His own prominent and impressive medical and scientific knowledge was evident throughout all sections of the Shulchan Aruch. On the Mishna, "One who plants a vegetable in a vineyard" (Kelaim 5), he introduced his explanation by saying, "Those who have mathematical wisdom write…", and he went on to explain the well-known geometric proof named the 'Pythagoras’ Theorem', without mentioning its name. He then points out and stresses that Chazal were familiar with all these ideas through Divine Inspiration.

The famous story related below reveals the scope of the Chazon Ish's knowledge of the anatomy of the human body and animals. Rabbi Dr. Moshe Rothschild zt"l, was the guardian of a famous piece of paper on which the Chazon Ish had sketched in his own hand an accurate diagram of the brain, showing the best way to operate on it. The story took place when a dangerously ill patient who suffered from a brain complication came to see Professor Ashkenazi, one of the most skilled neuro-surgeons in Eretz Yisrael. It was clear that he required brain surgery, but after examining the patient the professor declared determinedly, "I am not prepared to perform this operation. An operation in his condition means certain death!"

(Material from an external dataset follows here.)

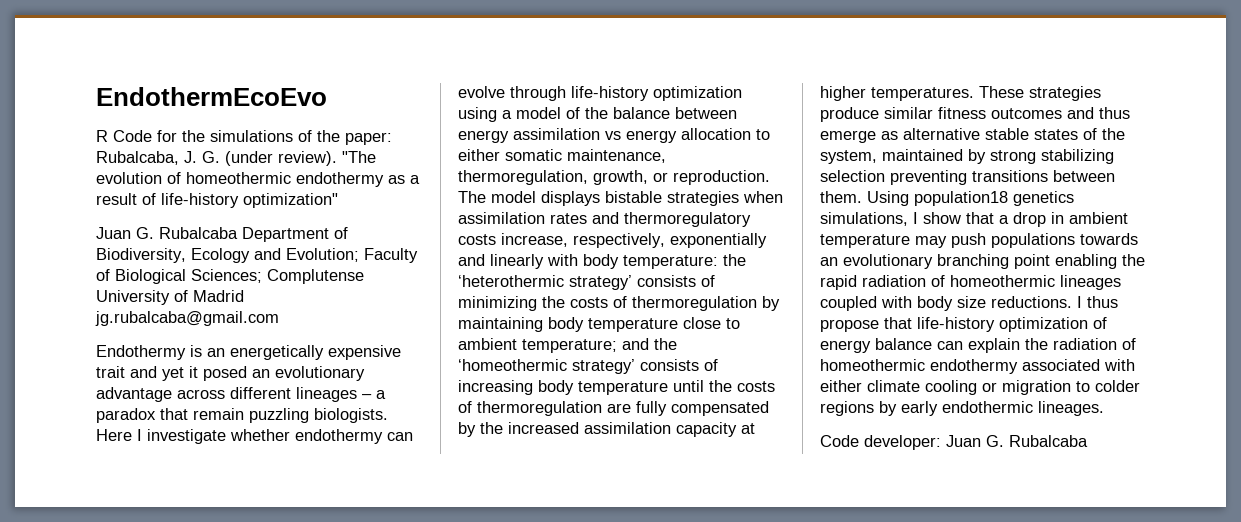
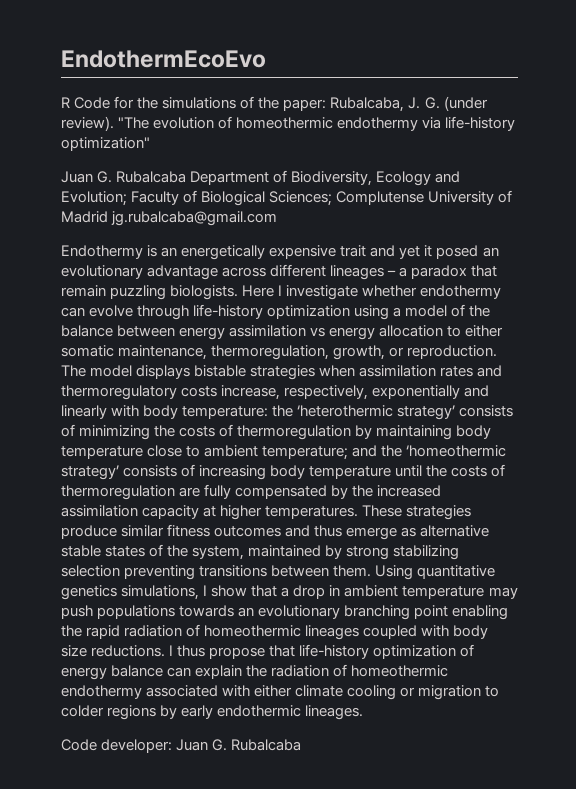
- "The evolution of homeothermic endothermy as a result of life-history optimization"
+ "The evolution of homeothermic endothermy via life-history optimization"
- Using population18 genetics simulations, I show that a drop in ambient temperature may push populations towards an evolutionary branching point enabling the rapid radiation of homeothermic lineages coupled with body size reductions.
+ Using quantitative genetics simulations, I show that a drop in ambient temperature may push populations towards an evolutionary branching point enabling the rapid radiation of homeothermic lineages coupled with body size reductions.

Not knowing how to proceed, the family went to ask advice from Maran the Chazon Ish. After hearing all the details of the illness and the doctor's opinion, the Chazon Ish took a piece of paper and sketched a picture of the brain and of the ideal way to operate, including the side of entry and exact spot. He asked that they present it to the doctor and tell him that if he operates according to these instructions, with G-d's help the operation will be successful.

Professor Ashkenazi looked at the picture and was amazed! How can it be that a Jew who had never studied medicine had succeeded in a situation where the most professional doctors had given up? He performed the operation exactly as the Chazon Ish instructed and with Hashem's help, it was successful.

From the Treasury

Rabbi David Hanania Pinto

Achieving Perfection in Avodat Hashem

"But Hashem became angry with me because of you, and He did not listen to me; Hashem said to me, "It is too much for you! Do not continue to speak to Me further about this matter" (Devarim 3:26)

The Gemara (Sotah 14a) tells us that the only reason why Moshe Rabbeinu wished to enter Eretz Yisrael was so that he could fulfil the mitzvot dependent on the Land (certain mitzvot that can only be performed in Eretz Yisrael). The difficulty is, if Moshe so desperately wanted to enter the Holy Land for this reason, why did Hashem prevent him from doing so? Not only this, but Hashem also told him, "It is too much for you! Do not continue to speak to Me further about this matter".

The Holy Zohar explains that Hashem told Moshe that he had already achieved perfection in fulfilling the Torah and mitzvot, therefore his entry to the Holy Land may blemish the perfection that he had merited, as in the concept of 'anyone who adds, subtracts'. Hashem who is aware of our thoughts and feelings, knew well that Moshe had already completed his work in This World and merited achieving perfection. Therefore, Hashem prevented him from entering the Land and even requested that he not continue praying about this matter, so as not to blemish in any way the perfection that he had already achieved.

We have no understanding and perception at all of why entering the Holy Land and fulfilling its particular mitzvot would blemish Moshe Rabbeinu's perfection, nevertheless we see to what extent Hashem desired Moshe's benefit. By anticipating what could happen to him, He prevented him from the start from entering the Land, and instead took him to the World that is entirely good.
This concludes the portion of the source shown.